Revision tracking records
━━━

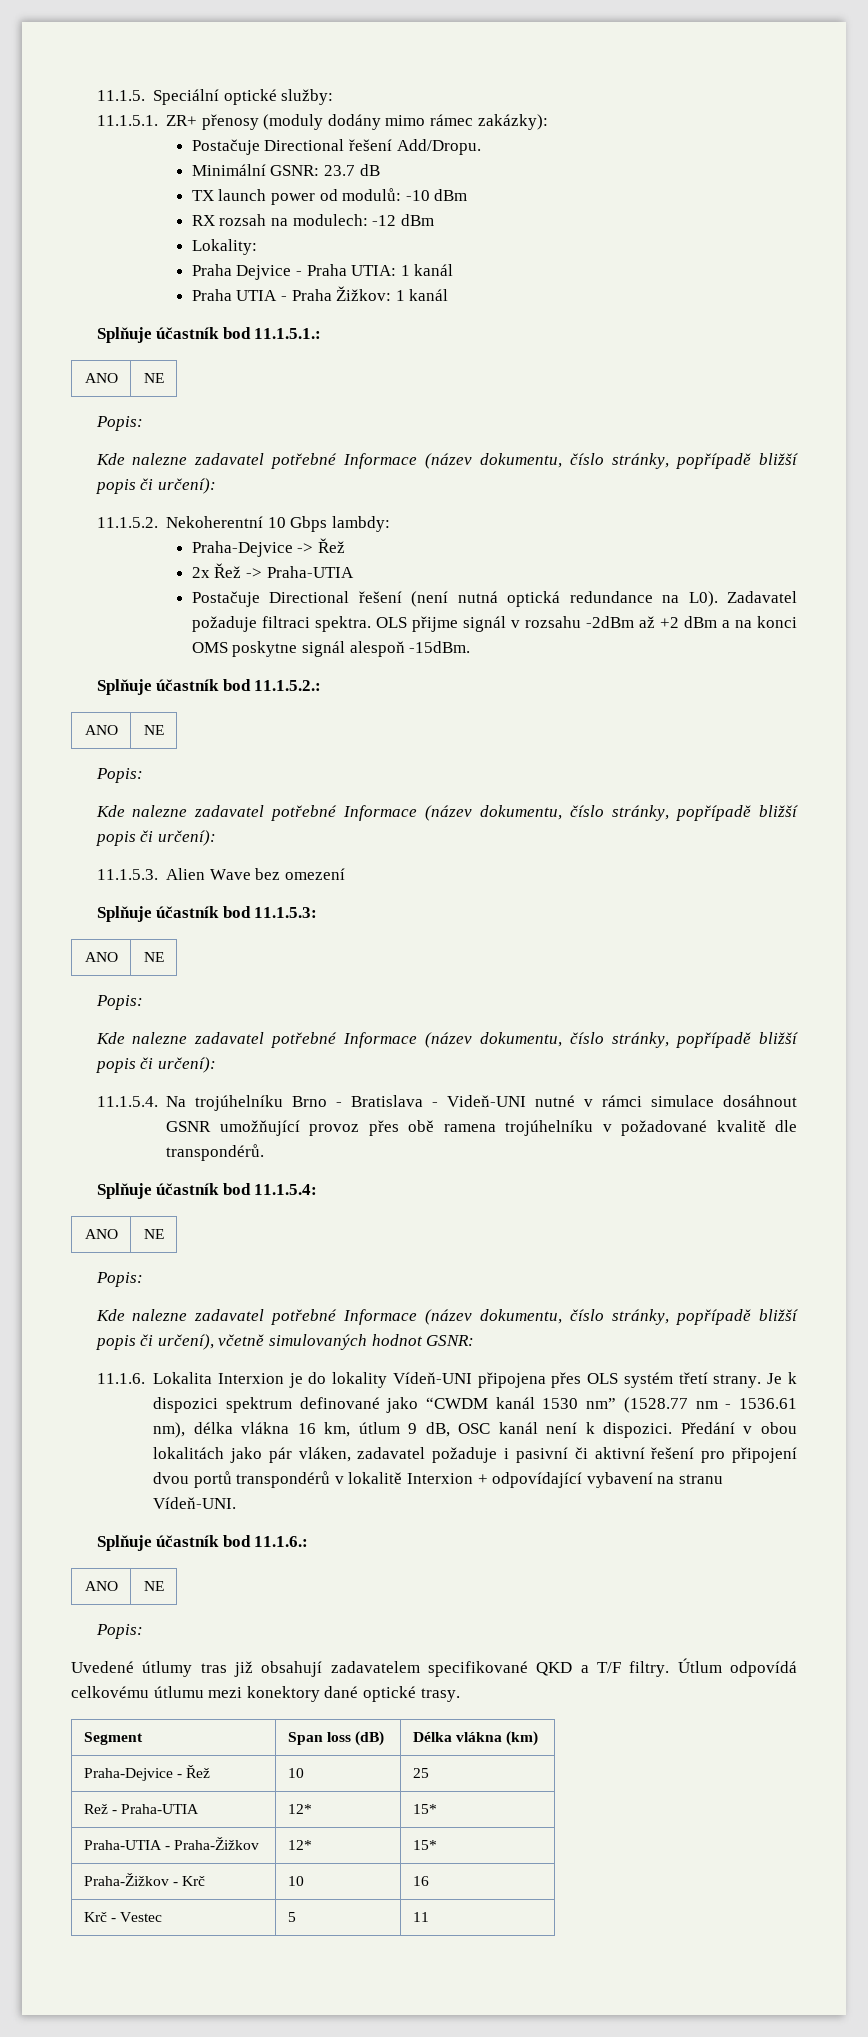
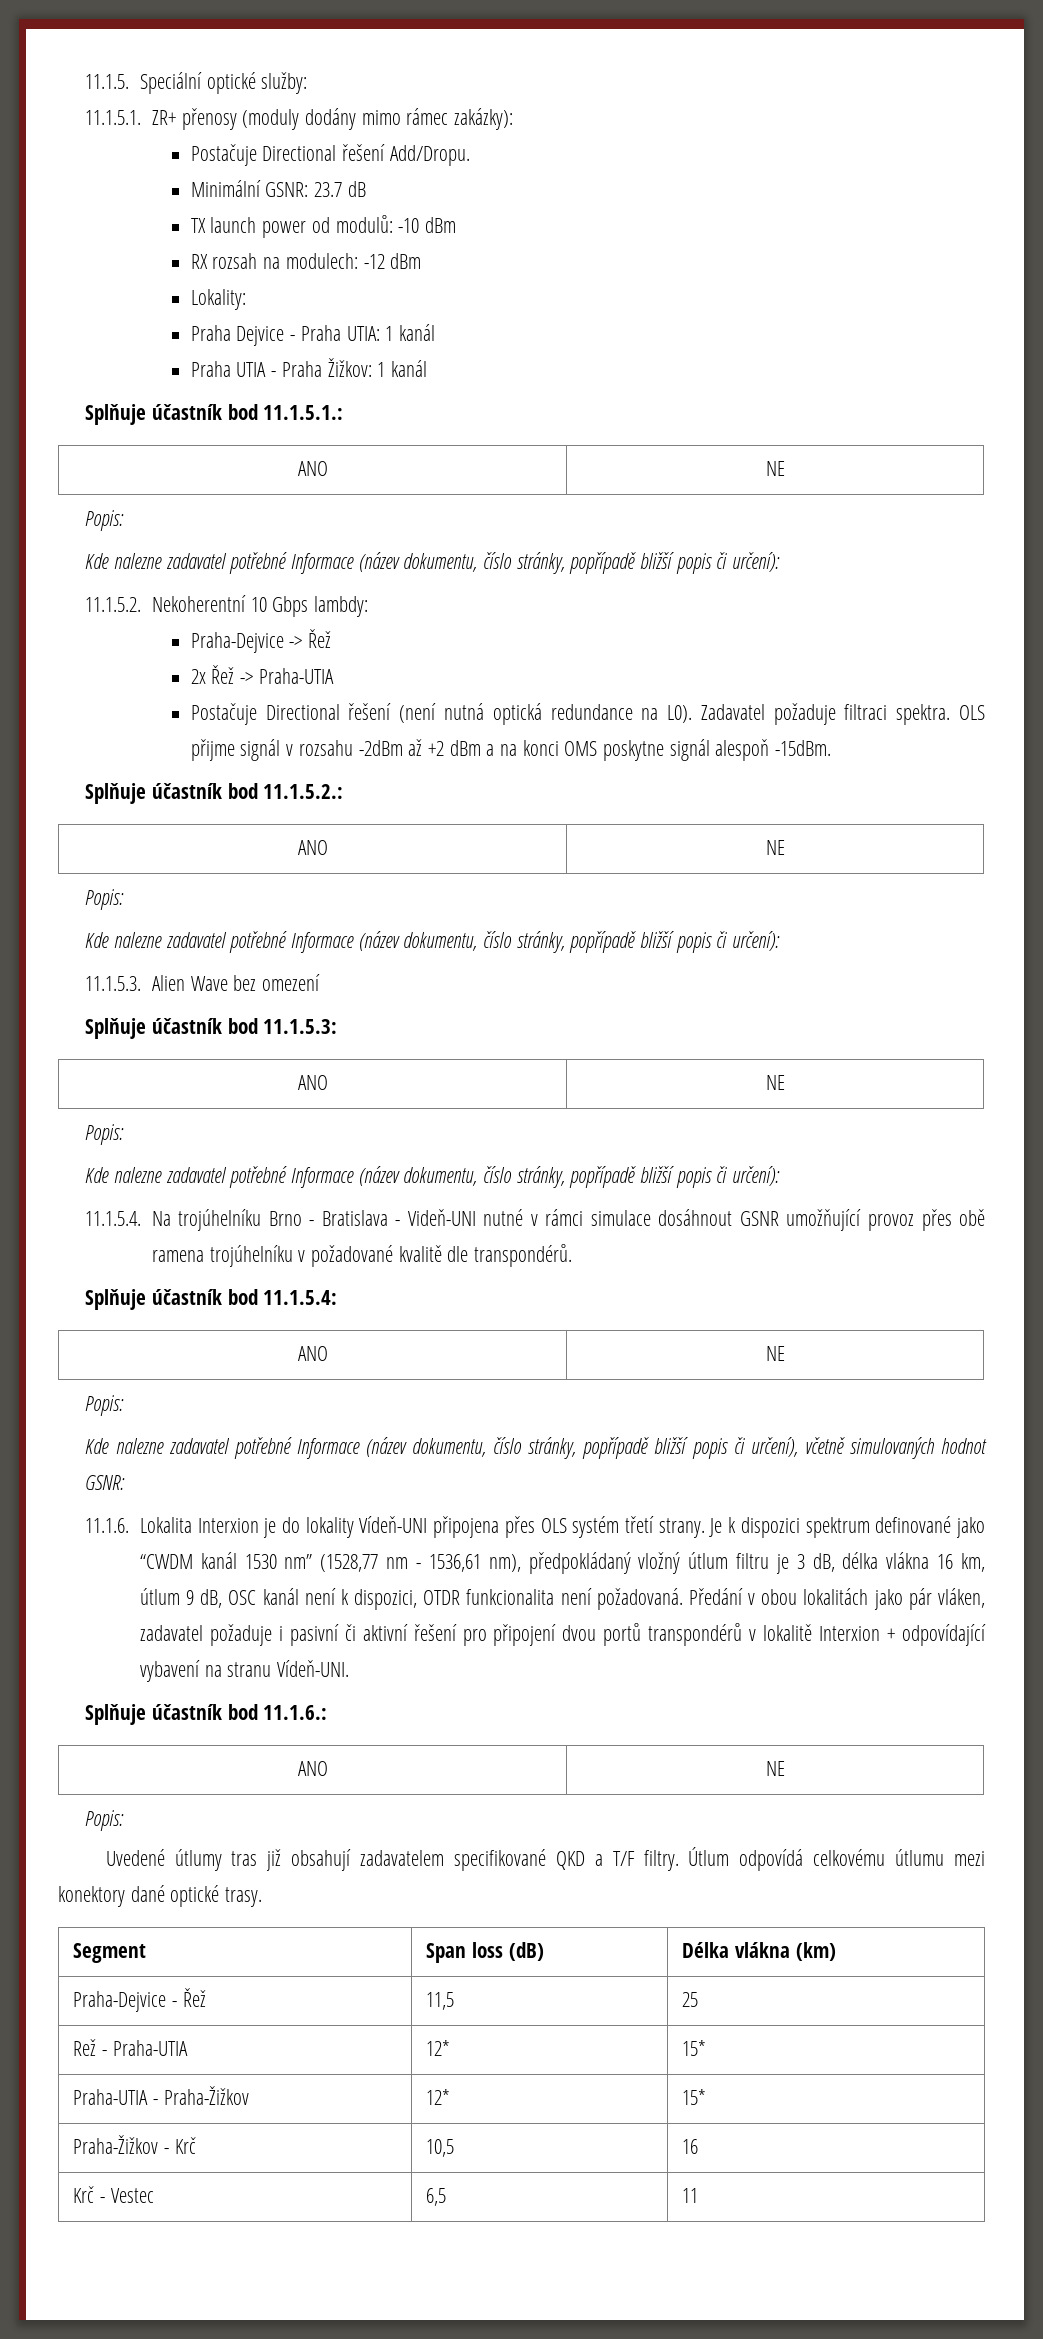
- Je k dispozici spektrum definované jako “CWDM kanál 1530 nm” (1528.77 nm - 1536.61 nm), délka vlákna 16 km, útlum 9 dB, OSC kanál není k dispozici.
+ Je k dispozici spektrum definované jako “CWDM kanál 1530 nm” (1528,77 nm - 1536,61 nm), předpokládaný vložný útlum filtru je 3 dB, délka vlákna 16 km, útlum 9 dB, OSC kanál není k dispozici, OTDR funkcionalita není požadovaná.
- Praha-Dejvice - Řež | 10 | 25
+ Praha-Dejvice - Řež | 11,5 | 25
- Praha-Žižkov - Krč | 10 | 16
+ Praha-Žižkov - Krč | 10,5 | 16
- Krč - Vestec | 5 | 11
+ Krč - Vestec | 6,5 | 11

━━━

**TASK DIRECTIONS:** Lines in the records that hold the word "definované" are to be counted; give only the total.

**RESULT OF THE TASK:** 2